Data for processing:
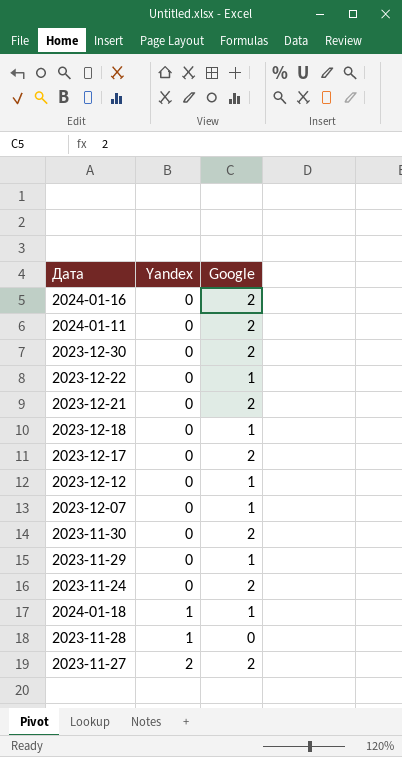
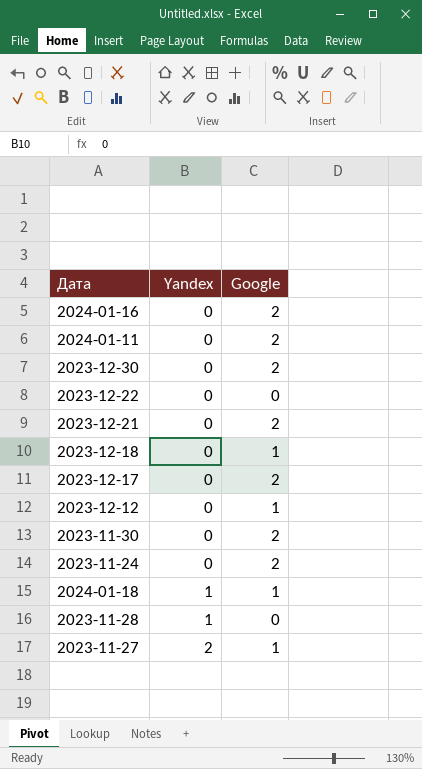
row 2023-12-07: 0 | 1 -> none
row 2023-11-29: 0 | 1 -> none
2023-12-22 | Google: 1 -> 0
2023-11-27 | Google: 2 -> 1

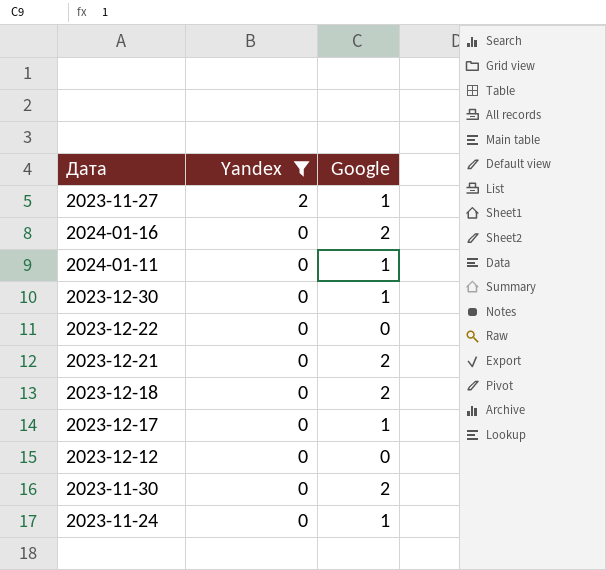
filter: none -> Yandex != 1
row order: Yandex ascending -> Yandex descending
2024-01-11 | Google: 2 -> 1
2023-12-30 | Google: 2 -> 1
2023-12-18 | Google: 1 -> 2
2023-12-17 | Google: 2 -> 1
2023-12-12 | Google: 1 -> 0
2023-11-24 | Google: 2 -> 1

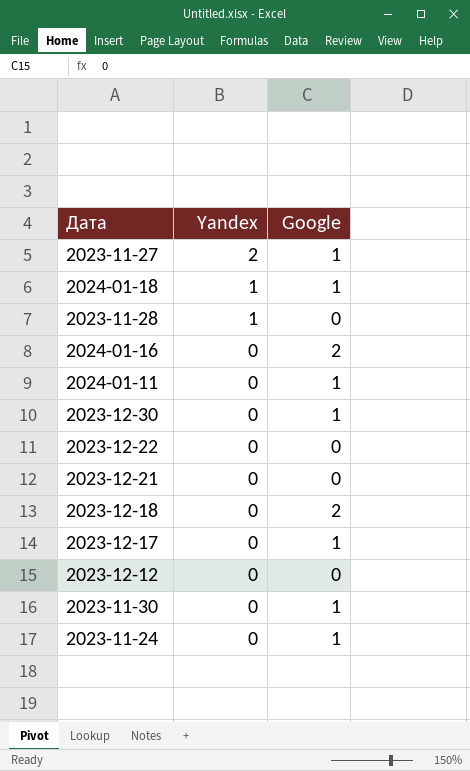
filter: Yandex != 1 -> none
2023-12-21 | Google: 2 -> 0
2023-11-30 | Google: 2 -> 1

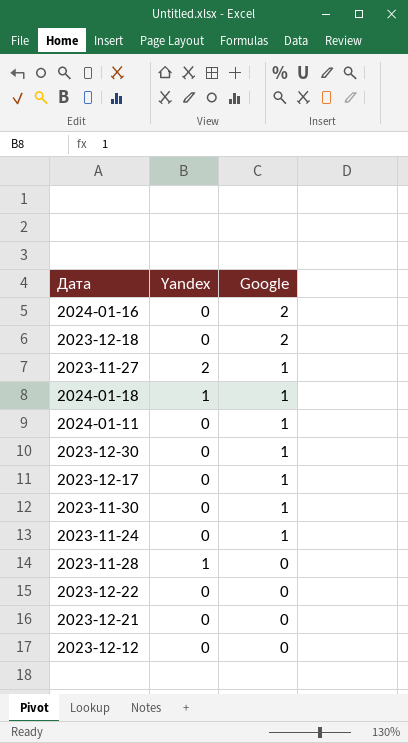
row order: Yandex descending -> Google descending

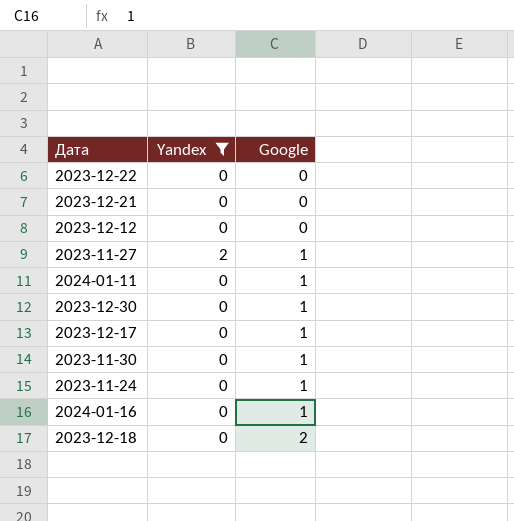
filter: none -> Yandex != 1
row order: Google descending -> Google ascending
2024-01-16 | Google: 2 -> 1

Assignment: Leave out the pictures and output the rest of the material exactly as written.

Expected output:
row 2023-12-07: 0 | 1 -> none
row 2023-11-29: 0 | 1 -> none
2023-12-22 | Google: 1 -> 0
2023-11-27 | Google: 2 -> 1

filter: none -> Yandex != 1
row order: Yandex ascending -> Yandex descending
2024-01-11 | Google: 2 -> 1
2023-12-30 | Google: 2 -> 1
2023-12-18 | Google: 1 -> 2
2023-12-17 | Google: 2 -> 1
2023-12-12 | Google: 1 -> 0
2023-11-24 | Google: 2 -> 1

filter: Yandex != 1 -> none
2023-12-21 | Google: 2 -> 0
2023-11-30 | Google: 2 -> 1

row order: Yandex descending -> Google descending

filter: none -> Yandex != 1
row order: Google descending -> Google ascending
2024-01-16 | Google: 2 -> 1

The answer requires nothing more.